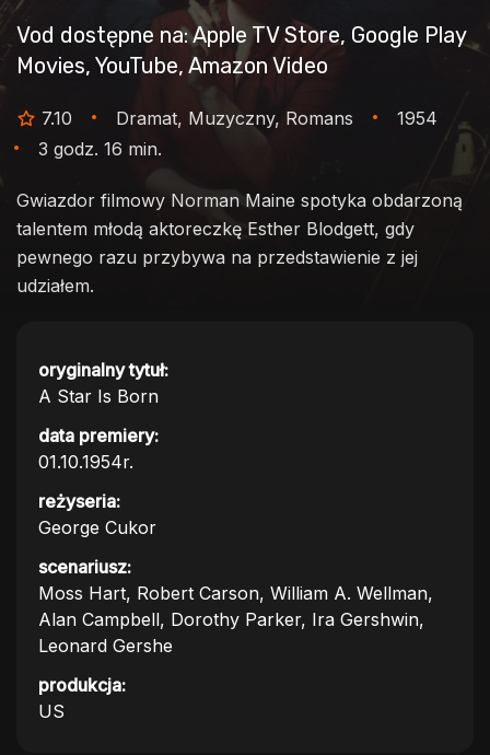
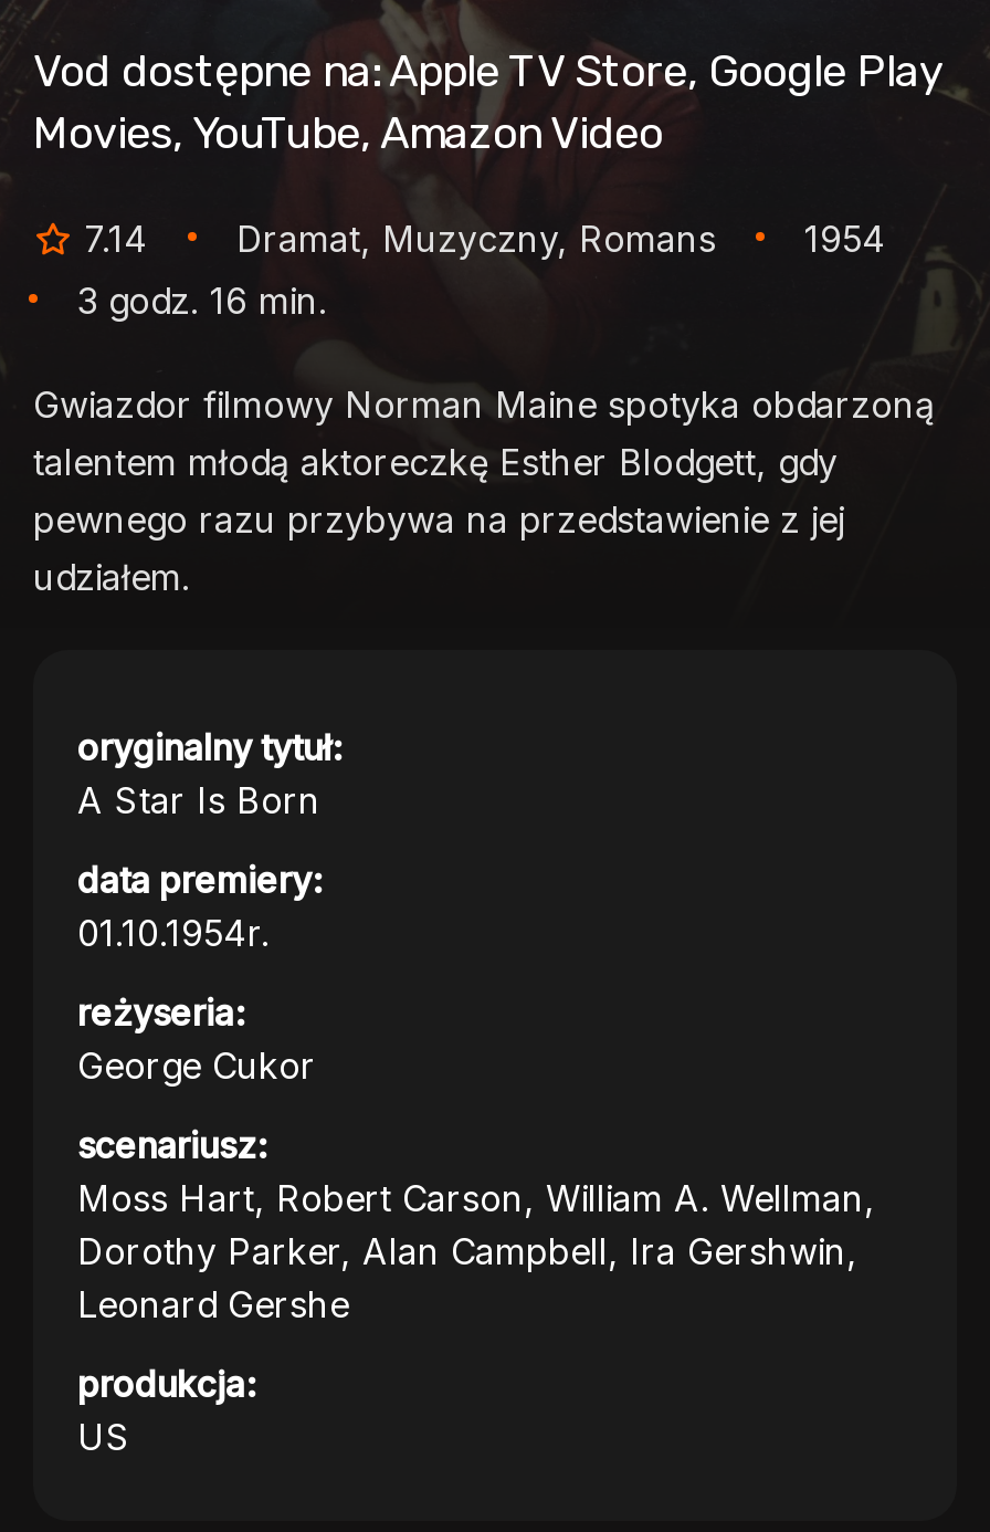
[42,107,438,129] 7.10 Dramat, Muzyczny, Romans 1954 -> [84,217,886,261] 7.14 Dramat, Muzyczny, Romans 1954
[38,608,424,630] Alan Campbell, Dorothy Parker, Ira Gershwin, -> [77,1229,857,1273] Dorothy Parker, Alan Campbell, Ira Gershwin,

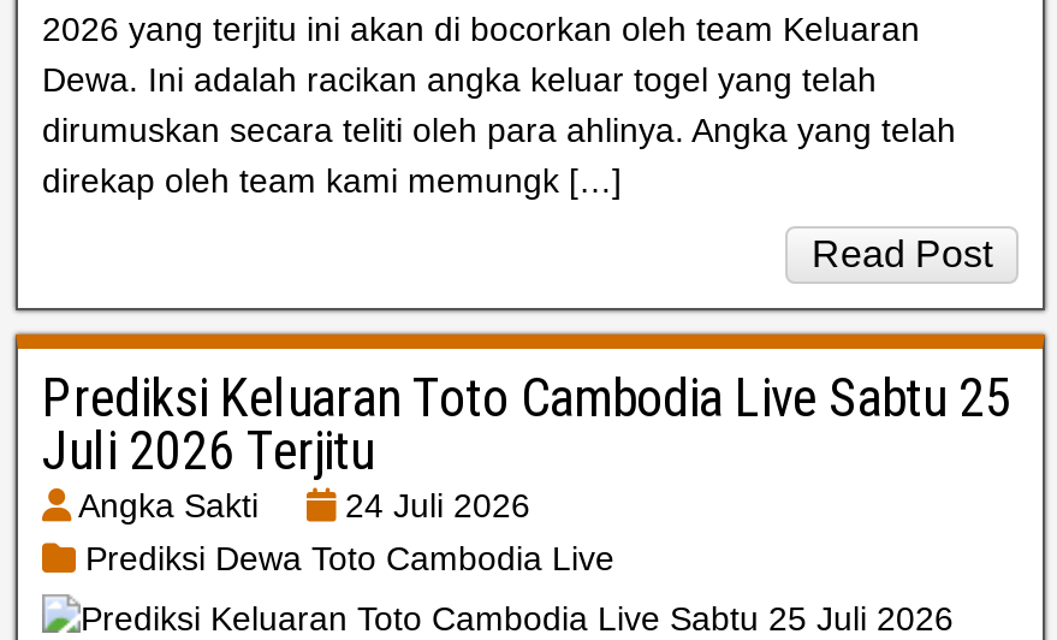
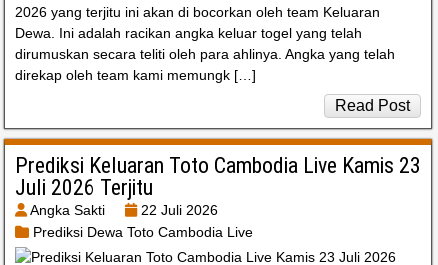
[42,369,1011,429] Prediksi Keluaran Toto Cambodia Live Sabtu 25 -> [15,153,421,178] Prediksi Keluaran Toto Cambodia Live Kamis 23
[71,486,530,525] Angka Sakti 24 Juli 2026 -> [27,202,218,218] Angka Sakti 22 Juli 2026

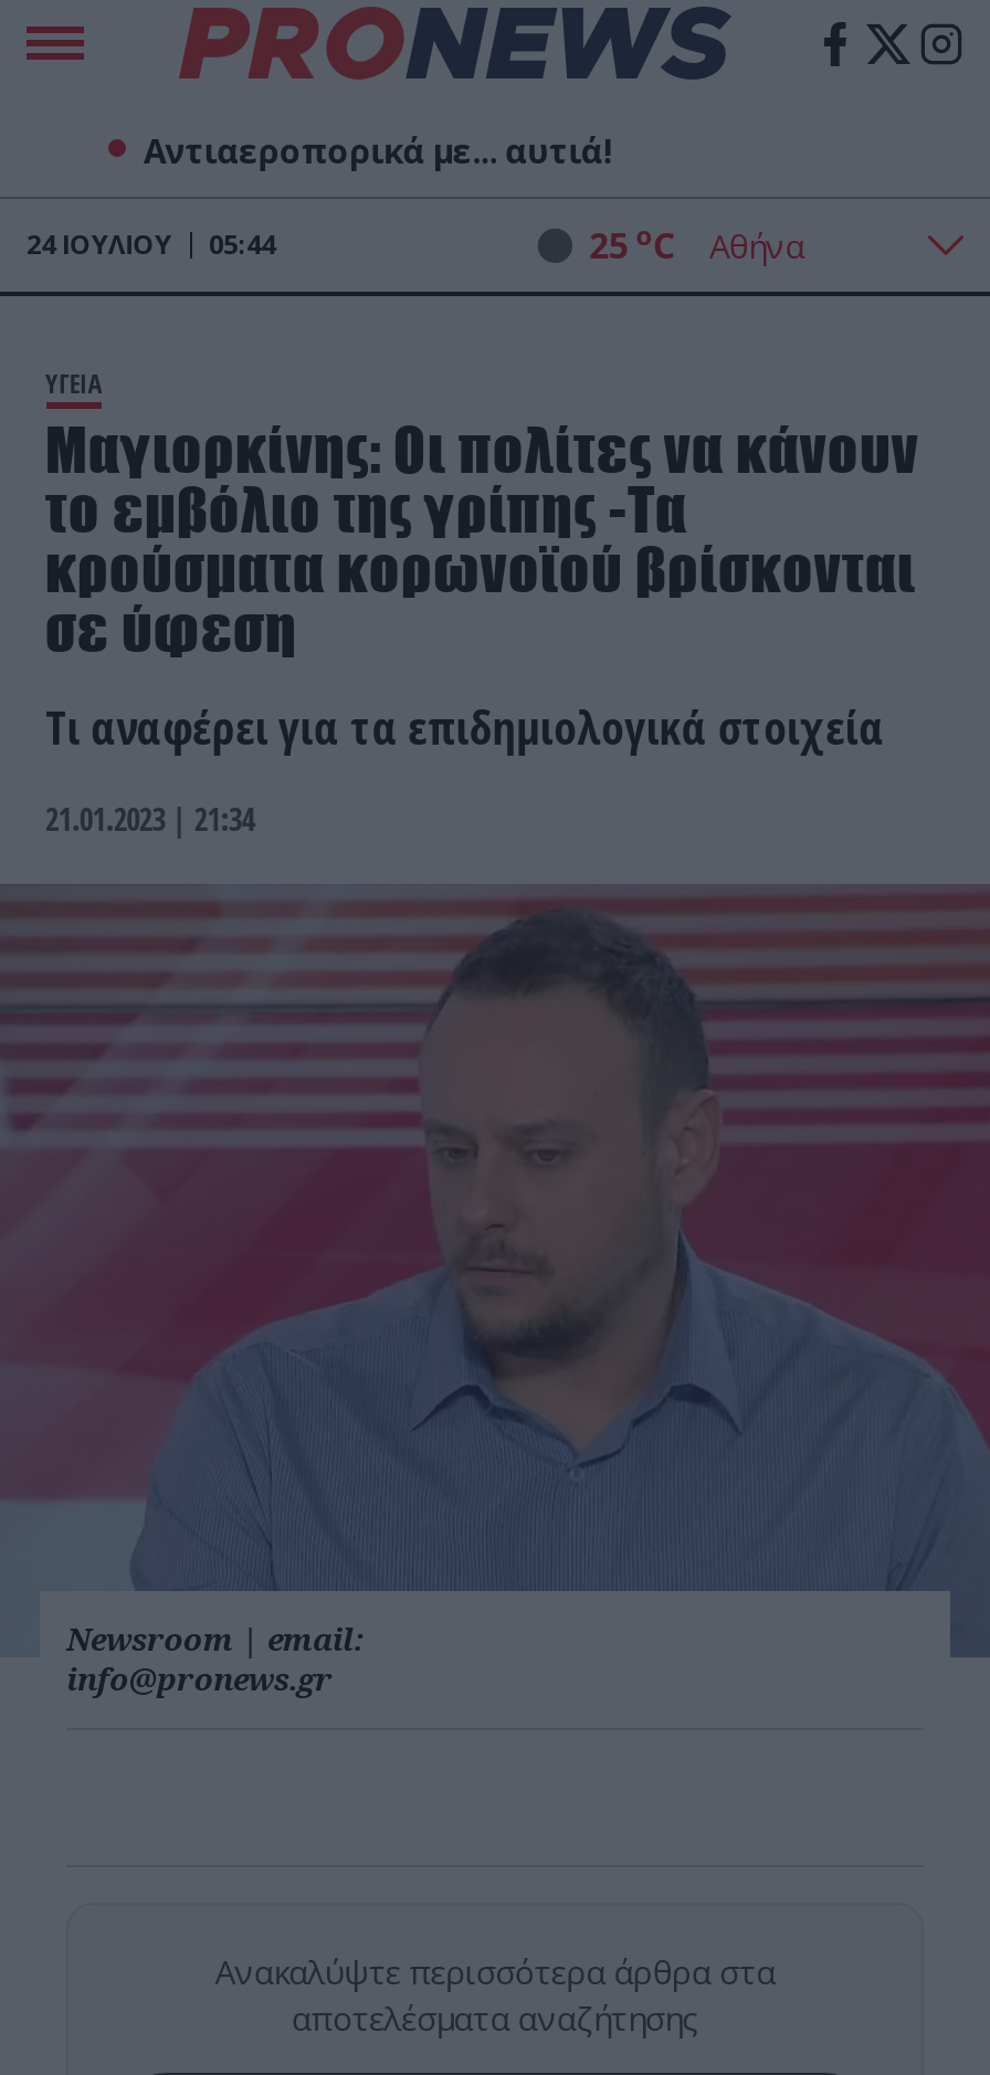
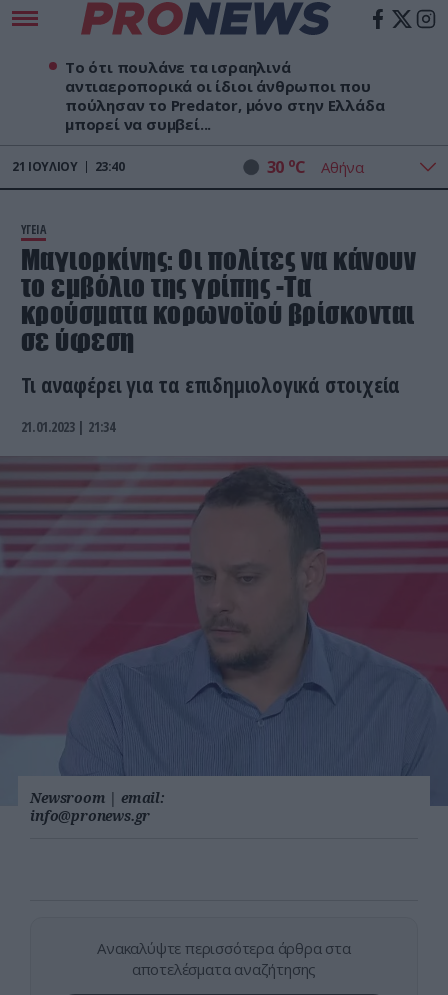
[144,128,611,173] Αντιαεροπορικά με... αυτιά! -> [65,57,384,134] Το ότι πουλάνε τα ισραηλινά | αντιαεροπορικά οι ίδιοι άνθρωποι που | πούλησαν το Predator, μόνο στην Ελλάδα | μπορεί να συμβεί...
[27,217,676,270] 24 ΙΟΥΛΊΟΥ | 05:44 | 25 oC -> [12,154,306,178] 21 ΙΟΥΛΊΟΥ | 23:40 | 30 oC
---
• **Activity**
Give the data again exactly as it appears, but without any images.

• **Result of the exercise**
[42,107,438,129] 7.10 Dramat, Muzyczny, Romans 1954 -> [84,217,886,261] 7.14 Dramat, Muzyczny, Romans 1954
[38,608,424,630] Alan Campbell, Dorothy Parker, Ira Gershwin, -> [77,1229,857,1273] Dorothy Parker, Alan Campbell, Ira Gershwin,

[42,369,1011,429] Prediksi Keluaran Toto Cambodia Live Sabtu 25 -> [15,153,421,178] Prediksi Keluaran Toto Cambodia Live Kamis 23
[71,486,530,525] Angka Sakti 24 Juli 2026 -> [27,202,218,218] Angka Sakti 22 Juli 2026

[144,128,611,173] Αντιαεροπορικά με... αυτιά! -> [65,57,384,134] Το ότι πουλάνε τα ισραηλινά | αντιαεροπορικά οι ίδιοι άνθρωποι που | πούλησαν το Predator, μόνο στην Ελλάδα | μπορεί να συμβεί...
[27,217,676,270] 24 ΙΟΥΛΊΟΥ | 05:44 | 25 oC -> [12,154,306,178] 21 ΙΟΥΛΊΟΥ | 23:40 | 30 oC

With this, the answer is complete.